Further, you will find lists of books based on subgenres and themes. Some subgenres, such as the Bildungsroman (or coming-of-age novel), are not listed here as a separate category because there are dozens of books that fit this format while addressing varied themes that may be more relevant to highlight. The Bildungsroman is nothing more than a narrative format in which the reader follows the development of a main character, from childhood and youth to a transformation or maturing of the individual. For example, David Copperfield, which is a classic coming-of-age novel, is listed alongside books that deal with the conditions of the working class in England because David's challenges in this context overlap, for me, with the fact that the book is based on his life’s trajectory.
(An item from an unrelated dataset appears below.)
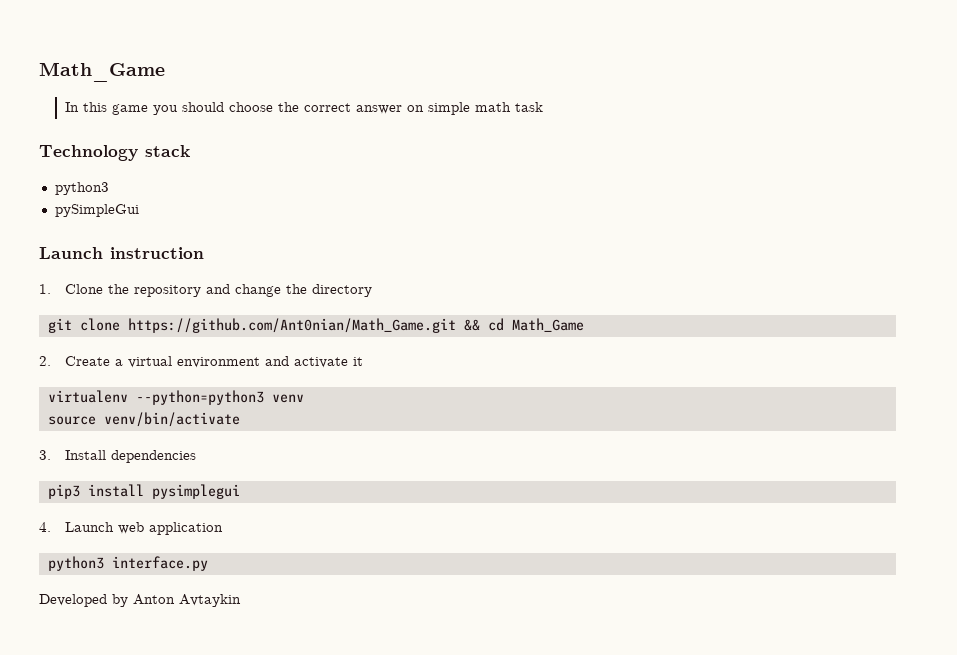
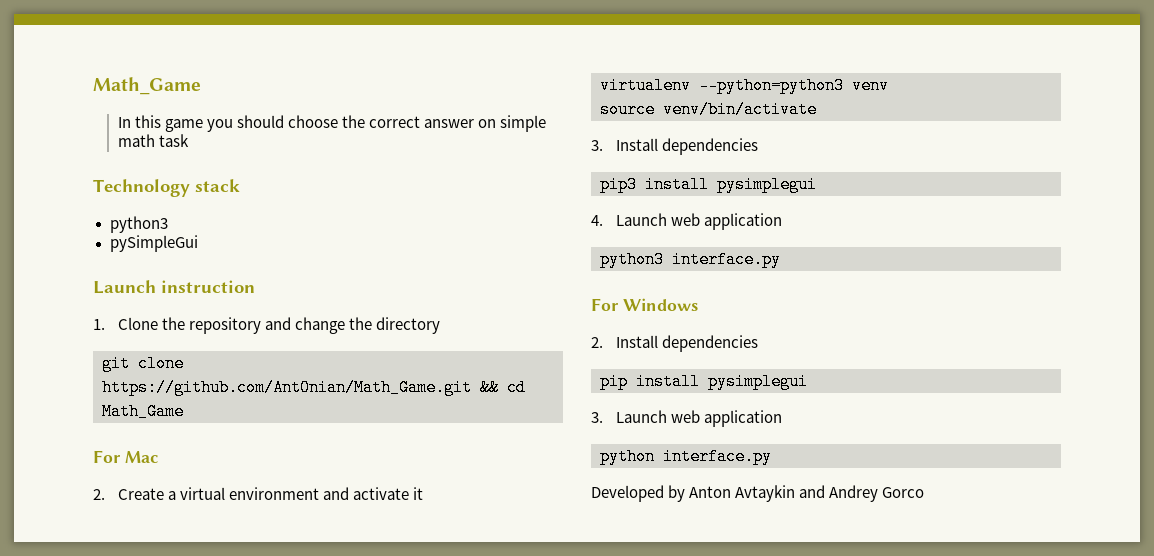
(584, 325) none -> [93,450,158,463] // For Mac
(208, 563) none -> [591,298,698,311] [591,335,758,352] [600,373,808,390] [591,410,782,427] [600,448,772,465] // For Windows // 2. Install dependencies // pip install pysimplegui // 3. Launch web application // python interface.py
(241, 600) none -> [799,485,925,502] and Andrey Gorco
All this to say that the choices I made are subjective, in the sense that they do not exclude other possibilities of categorisation, but they were made following a thematic logic aimed at helping you find new reading material.
Major Works
Making a list of this kind is always difficult and debatable, as I mentioned. However, for the purposes of this post and considering you trust my judgment, I listed 16 books from different genres that marked the Victorian Era in some important way, based on my knowledge and on many universities’ syllabi. I can't say that all of them are good, just that they have stood the test of time and still exert a significant influence on the literary tradition we have today.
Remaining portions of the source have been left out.